Patients with joint pain are now seen by a specialist in the community instead of being referred to hospital, cutting waiting times and improving access to care.  

Patients in Barnet and Enfield with hip, knee, shoulder or spinal pain are now being seen by a physiotherapist known as a First Contact Practitioner (FCP) at their local GP surgery. 

The FCPs, working closely with orthopaedic consultants, assess patients to understand whether their care can be managed in the community or whether they require hospital-based treatment, including surgery.

Crucially for patients, wating times have been dramatically reduced since the scheme launched, with the vast majority being seen within the community.

Emma Brooks, the FCP lead, said: “We work closely with spinal, hip, knee and shoulder consultants to understand whether a patient requires surgery and if so, they are referred to hospital. However, for those patients who don’t need it, they can continue to be cared for in the community, it might be providing self-care advice or seeing a community physiotherapist. If we do refer to a consultant there is a very high conversion rate to surgical intervention.

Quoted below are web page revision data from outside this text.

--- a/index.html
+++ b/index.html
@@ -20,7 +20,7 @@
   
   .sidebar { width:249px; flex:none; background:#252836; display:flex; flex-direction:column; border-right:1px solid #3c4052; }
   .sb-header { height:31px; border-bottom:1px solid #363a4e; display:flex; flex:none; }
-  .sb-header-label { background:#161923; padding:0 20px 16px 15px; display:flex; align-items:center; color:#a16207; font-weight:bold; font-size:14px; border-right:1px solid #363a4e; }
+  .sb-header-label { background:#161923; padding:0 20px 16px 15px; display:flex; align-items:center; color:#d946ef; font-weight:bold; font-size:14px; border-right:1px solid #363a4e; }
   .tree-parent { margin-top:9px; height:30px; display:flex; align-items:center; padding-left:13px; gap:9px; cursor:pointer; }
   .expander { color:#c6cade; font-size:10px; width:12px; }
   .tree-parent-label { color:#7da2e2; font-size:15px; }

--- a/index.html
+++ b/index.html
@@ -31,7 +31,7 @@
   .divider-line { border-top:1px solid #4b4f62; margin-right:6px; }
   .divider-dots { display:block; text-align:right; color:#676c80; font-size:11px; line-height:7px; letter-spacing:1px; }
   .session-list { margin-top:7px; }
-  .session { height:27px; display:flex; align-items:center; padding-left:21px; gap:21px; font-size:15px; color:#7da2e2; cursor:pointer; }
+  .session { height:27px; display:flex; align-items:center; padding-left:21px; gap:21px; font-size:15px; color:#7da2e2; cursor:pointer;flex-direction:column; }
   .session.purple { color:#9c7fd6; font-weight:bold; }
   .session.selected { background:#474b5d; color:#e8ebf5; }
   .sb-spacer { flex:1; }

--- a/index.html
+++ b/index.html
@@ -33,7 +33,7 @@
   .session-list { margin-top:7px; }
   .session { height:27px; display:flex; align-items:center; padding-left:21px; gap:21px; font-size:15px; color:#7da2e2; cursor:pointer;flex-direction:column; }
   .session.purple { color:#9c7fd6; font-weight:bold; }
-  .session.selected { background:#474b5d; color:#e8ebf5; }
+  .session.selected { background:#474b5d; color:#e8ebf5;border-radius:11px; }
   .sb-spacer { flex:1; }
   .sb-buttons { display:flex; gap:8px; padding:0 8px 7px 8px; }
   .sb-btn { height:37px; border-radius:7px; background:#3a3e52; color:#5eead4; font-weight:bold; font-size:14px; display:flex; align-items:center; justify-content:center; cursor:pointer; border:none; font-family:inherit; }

“From the patient’s first session we are trying to work out a diagnosis and what other factors are impacting on their life and we also include lots of mental health assessment. This enables us to help the patient navigate the system better. This aspect has had really positive outcomes because patients tell us they feel heard.”

The team say they are still dealing with some of the backlog of musculoskeletal issues post COVID-19 but think the integrated model of care is effective and could potentially be replicated by other specialities, such as pelvic health.

They acknowledge there are challenges to the new approach as each practice has its own way of working but envisage FCPs becoming part of standard care in the future.

Emma added: “We feel very strongly that putting a specialist at the beginning of the pathway is the right approach. We have a very stringent competency programme for physiotherapists taking on this FCP role. That’s because there is a lot of responsibility on your shoulders to get it right as the FCP as potentially the person identifying more serious conditions. Everyone trained as an FCP must train as an advanced practice physiotherapist, due to the level of expertise they need. They have close links to multidisciplinary teams within hospitals so they can discuss with colleagues if a surgical decision is required.”

Leonard Tyson, 66, from Enfield, has benefitted from the service. He said: “I had a fall and damaged both my knees. I followed the advice on the NHS website to start with and rested, iced, elevated, compressed and elevated my knees as much as possible but I still felt I needed an expert opinion. My GP surgery got me an appointment with the FCP who referred me for an X-ray at Chase Farm Hospital a couple of days later. Two weeks later I saw the FCP again at my surgery to go through the results. It was very reassuring as they were able to give me both a short term and long term prognosis and we agreed an action plan for me to follow. Overall it was a really positive experience.”

The Royal Free London’s FCP service is currently in six practices across four primary care networks (PCNs) in Enfield and anyone within the postcodes of those PCNs can access any of those clinics. In Barnet the team is currently in one PCN and has clinics in five practices, and this is expanding as new staff are recruited.